• _Work request_
Beginning with the line below that contains "vos agendas !" and ending with the line that contains "text-align: center ->", retype every line exactly. Pictures are not copied.

• _Material for this exercise_
*** Block opens ***

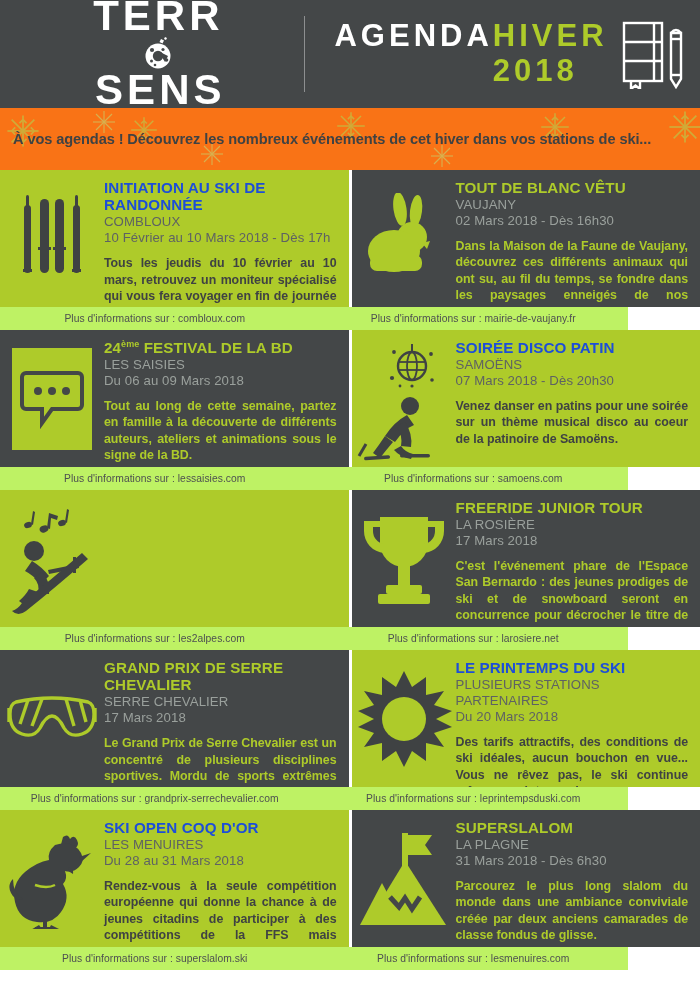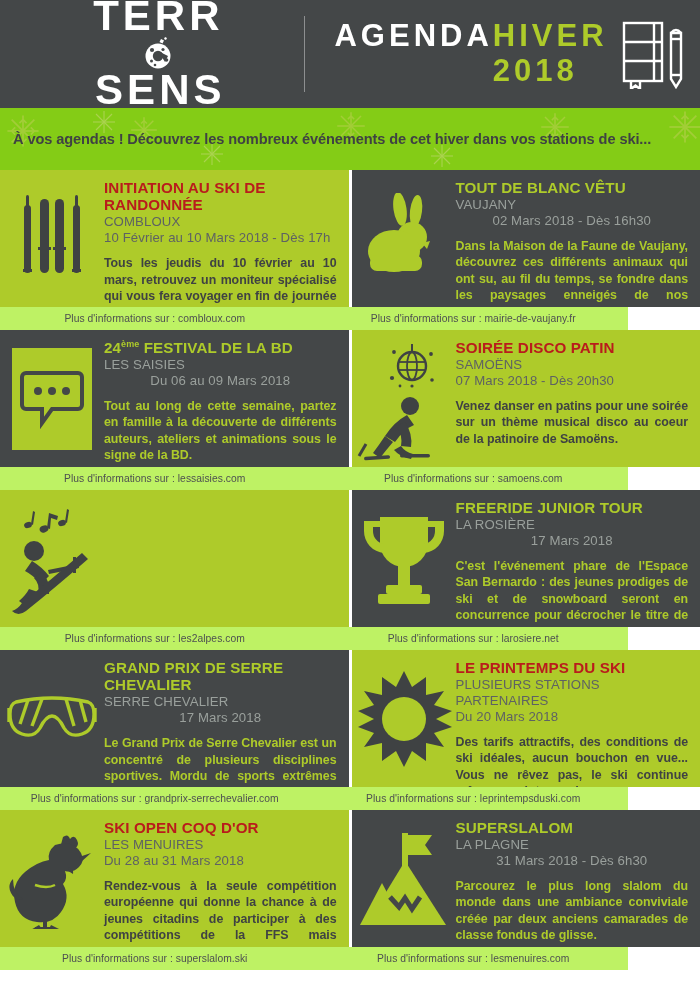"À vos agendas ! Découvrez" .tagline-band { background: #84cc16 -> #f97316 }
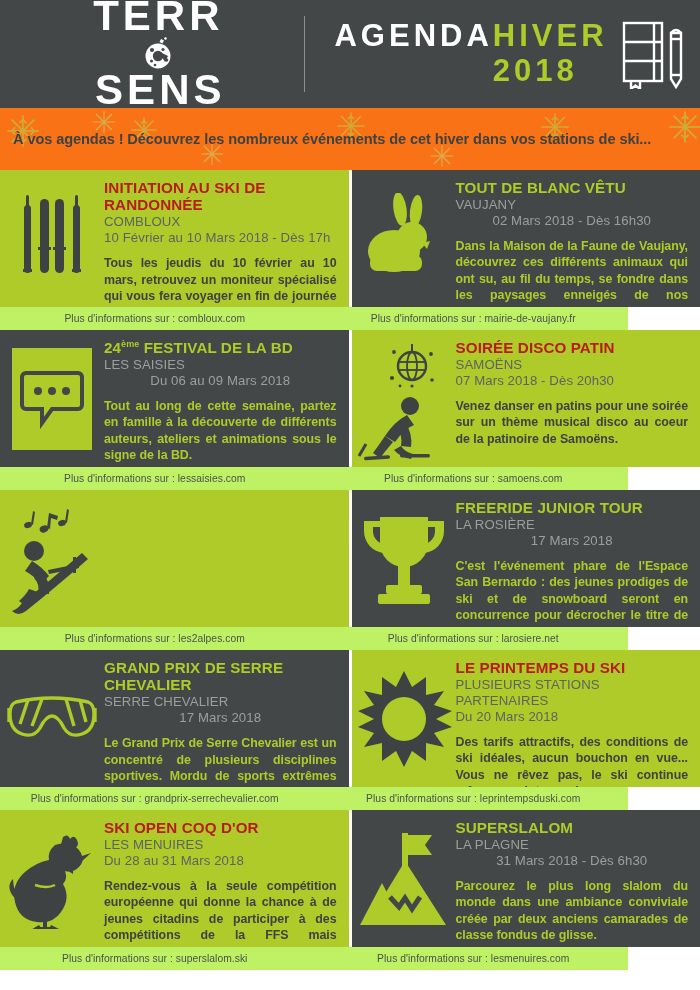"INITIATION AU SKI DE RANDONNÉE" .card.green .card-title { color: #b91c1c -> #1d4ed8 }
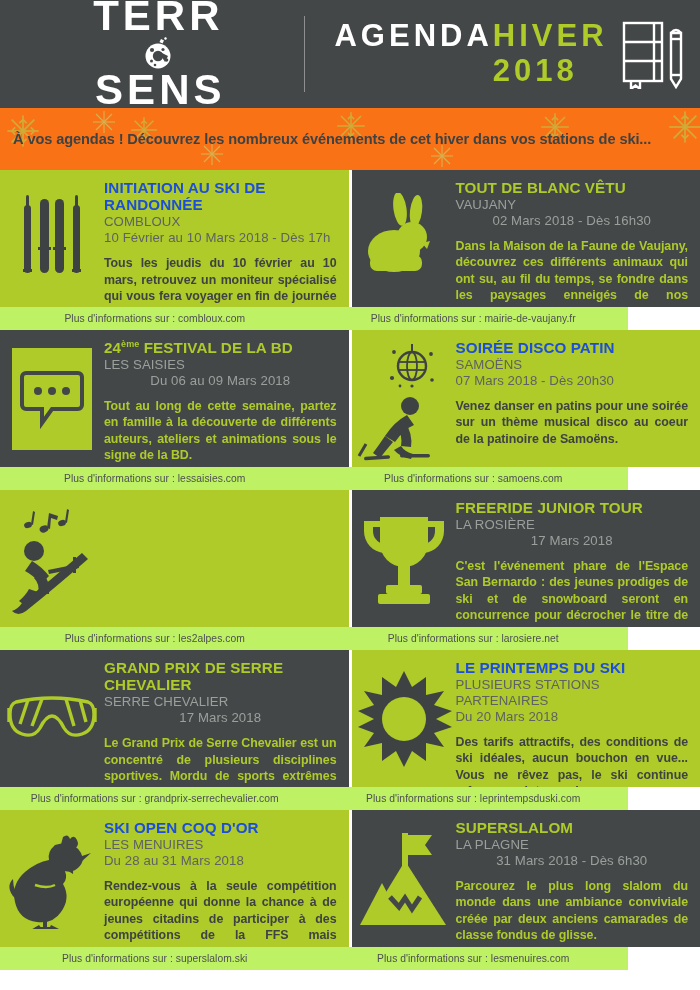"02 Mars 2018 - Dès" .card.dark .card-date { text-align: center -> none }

*** Block closes ***
*** Block opens ***

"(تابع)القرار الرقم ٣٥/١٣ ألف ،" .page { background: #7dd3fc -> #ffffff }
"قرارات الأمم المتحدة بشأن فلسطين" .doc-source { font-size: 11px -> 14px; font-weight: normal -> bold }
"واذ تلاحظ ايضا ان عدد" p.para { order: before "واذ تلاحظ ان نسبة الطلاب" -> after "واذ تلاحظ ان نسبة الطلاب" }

*** Block closes ***
*** Block opens ***

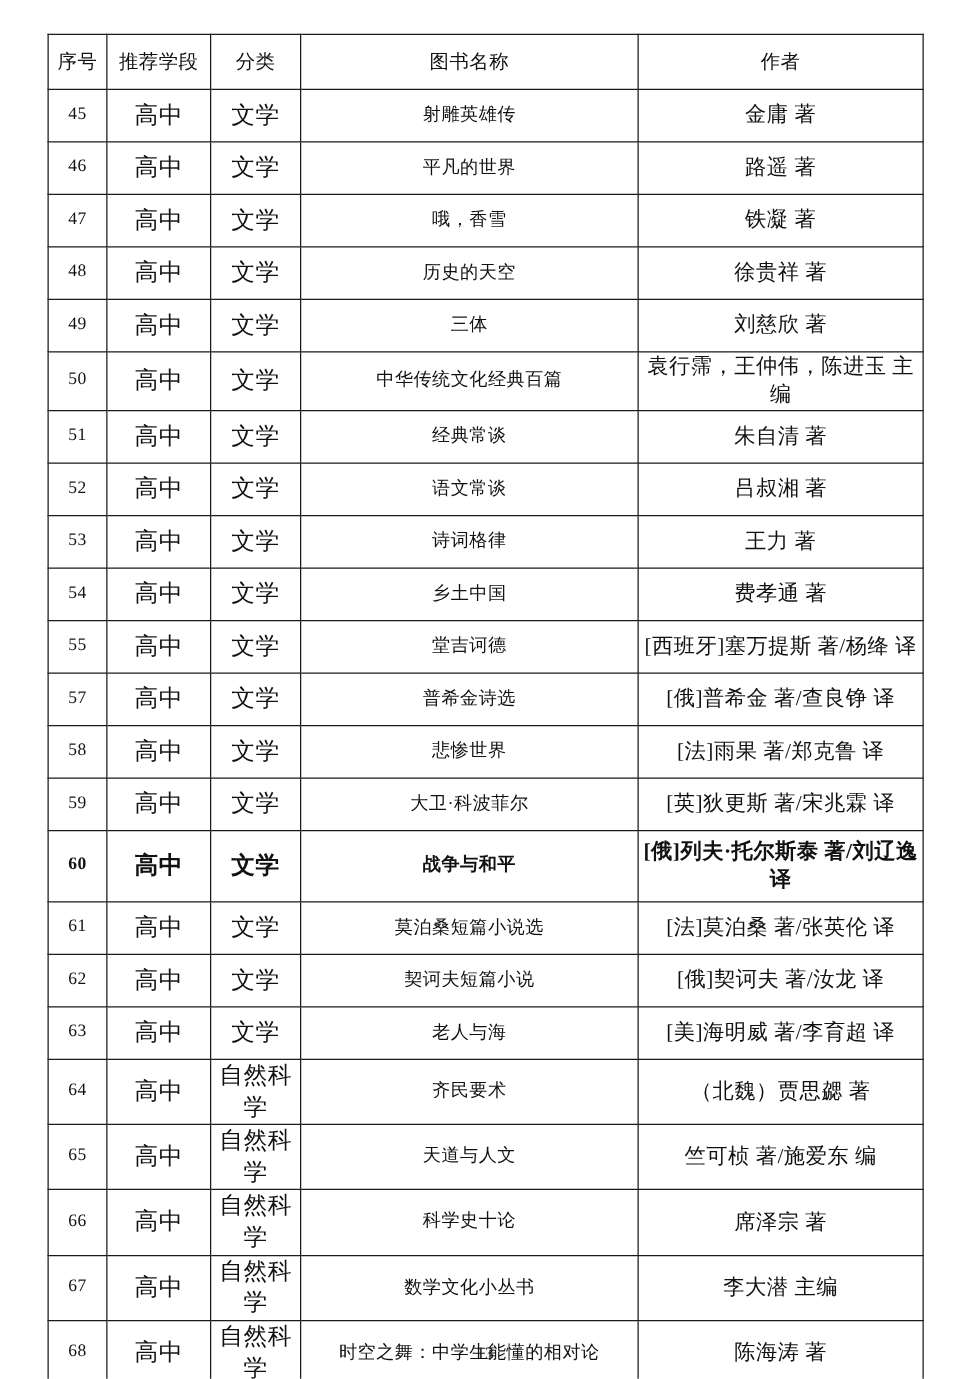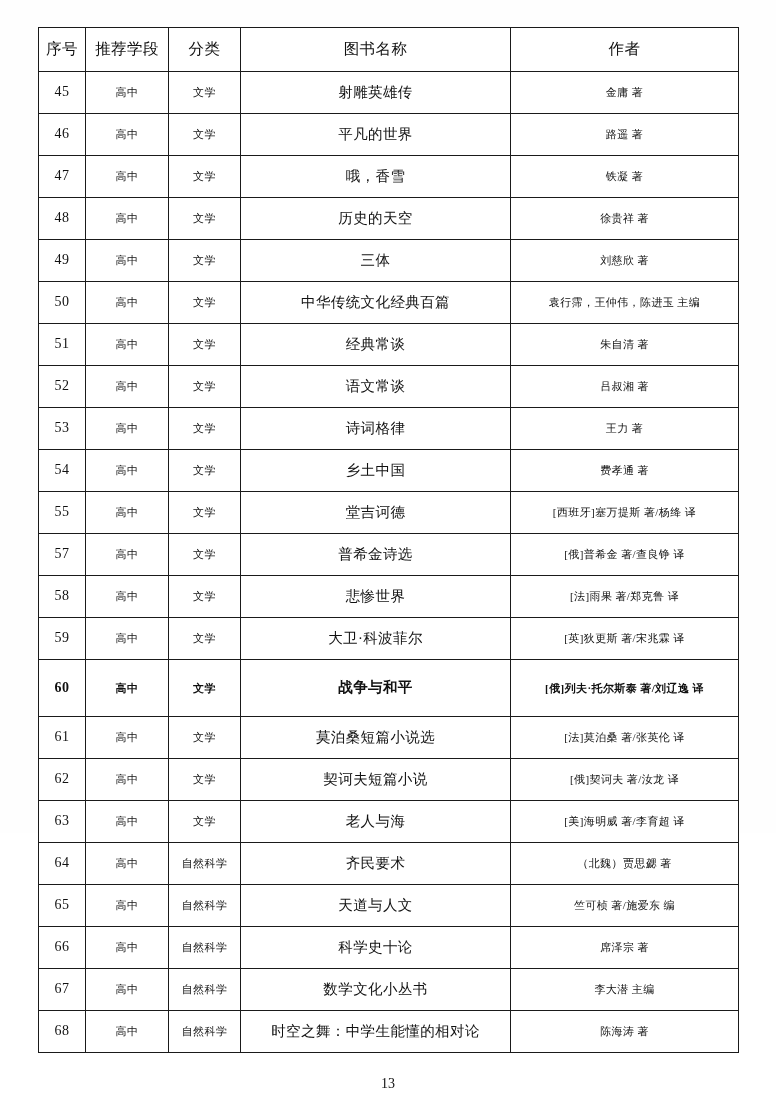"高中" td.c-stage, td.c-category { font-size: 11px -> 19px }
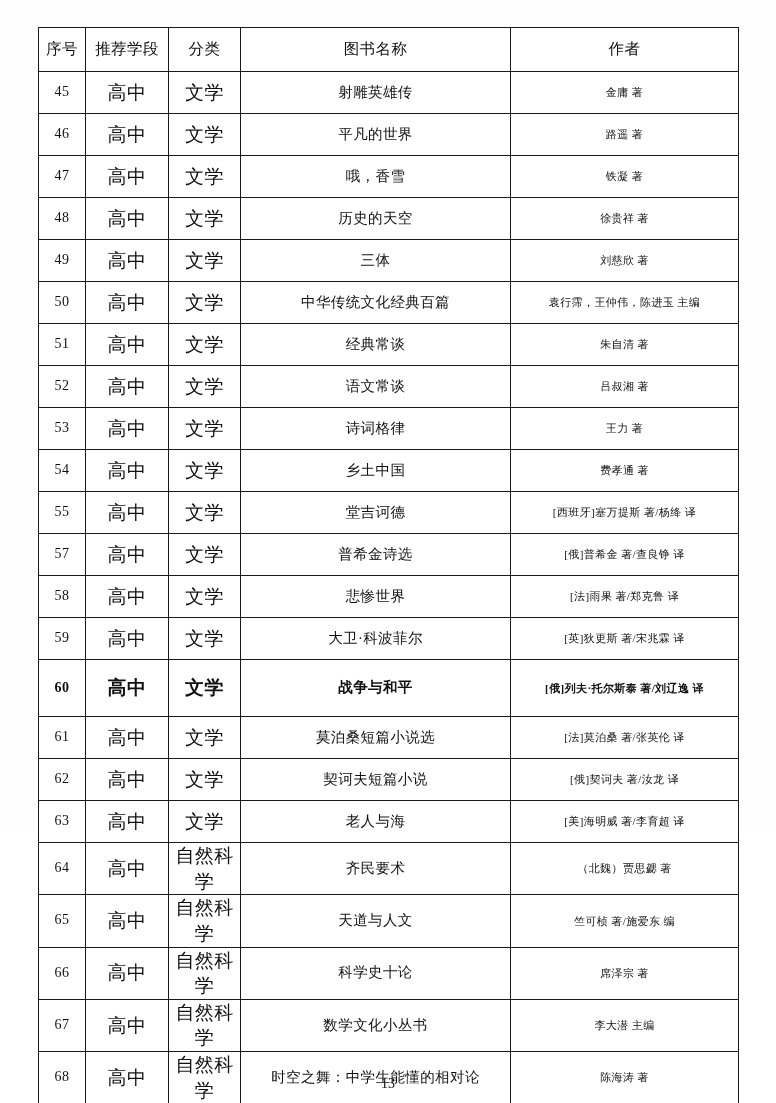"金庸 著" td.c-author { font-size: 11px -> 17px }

*** Block closes ***

• _Exercise result_
"À vos agendas ! Découvrez" .tagline-band { background: #84cc16 -> #f97316 }
"INITIATION AU SKI DE RANDONNÉE" .card.green .card-title { color: #b91c1c -> #1d4ed8 }
"02 Mars 2018 - Dès" .card.dark .card-date { text-align: center -> none }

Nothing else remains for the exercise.